Che Brindisi ti aspetti?
“Di solito le squadre che salgono di categoria come il Brindisi da un campionato di eccellenza vincendolo, il primo anno di Serie D com entusiasmo ed euforia possono dare fastidio, perché c’è la voglia di mettersi in mostra con la squadra che ha vinto l’anno prima, quindi sarà una partita dura da affrontare con il piglio giusto sin dal primo minuto.”
Incontrerai vecchi compagni e amici come Ancora e Corbier. Che effetto ti fa?
“Questo aldilà del calcio fa piacere perché sono due ragazzi con cui ho giocato insieme qui a Taranto e soprattutto con Cristiano con cui ho condiviso un’esperienza in casa insieme. Sicuramente li saluteremo ma poi saremo avversari in campo.”
Come ti stai trovando con Peppe Genchi?
“Benissimo sin dal primo giorno di ritito. È un ragazzo eccezionale, come del resto tutti gli altri ragazzi della squadra.”
In queste due partite non hai trovato il goal. È arrivato il momento di segnare…
“Certo, domenica sarà l’occasione giusta per farlo.”
Se dovessi scegliere una partita del girone da vedere, quale sceglieresti?
“Difficilmente guardo le altre, quindi penso a noi stessi e poi finita la partita vedremo gli altri risultati e i goal.

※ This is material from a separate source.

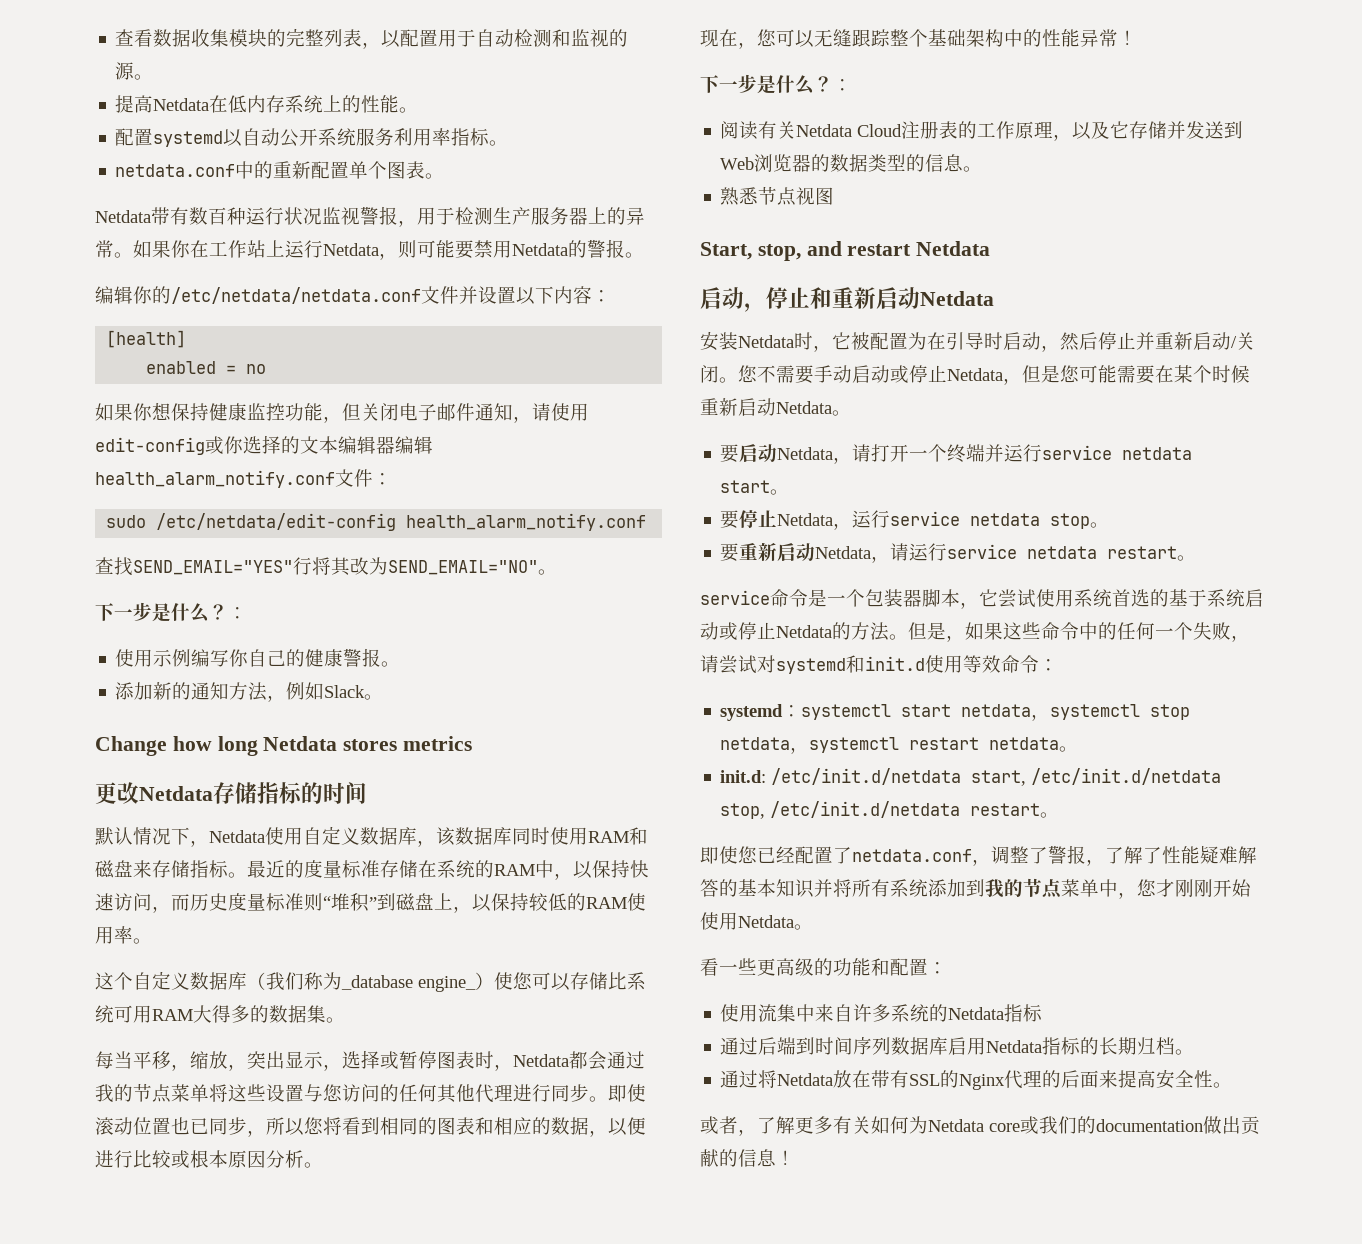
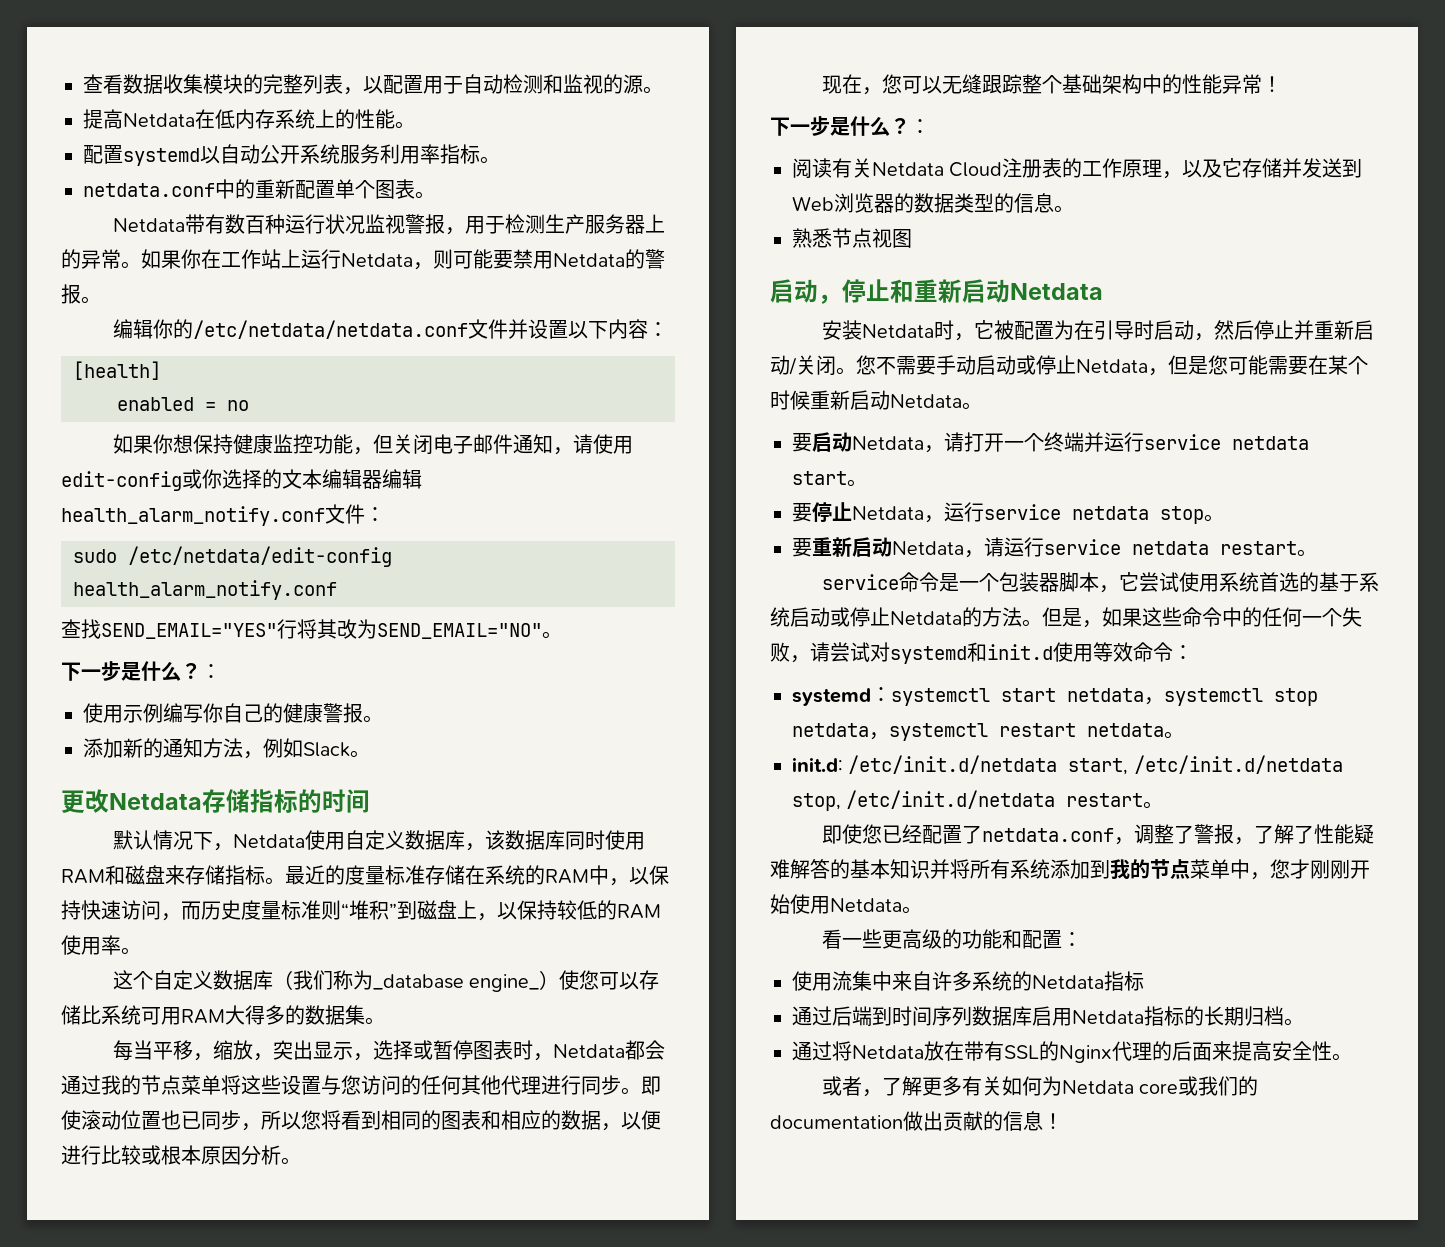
[95,736,473,756] // Change how long Netdata stores metrics -> (370, 754) none
[700,241,991,261] // Start, stop, and restart Netdata -> (912, 238) none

Ad essere sincero non ho neanche visto il calendario, perciò non saprei.”
Da addetto ai lavori, come giudichi il caso Loiodice?
“Queste sono cose che purtroppo nel calcio succedono, non è il primo caso. Ognuno è fatto in un modo, ognuno fa le proprie scelte, sono state dette delle cose da parte del calciatore e della società prima e ora sono di nuovo insieme, sono fatti loro alla fine.”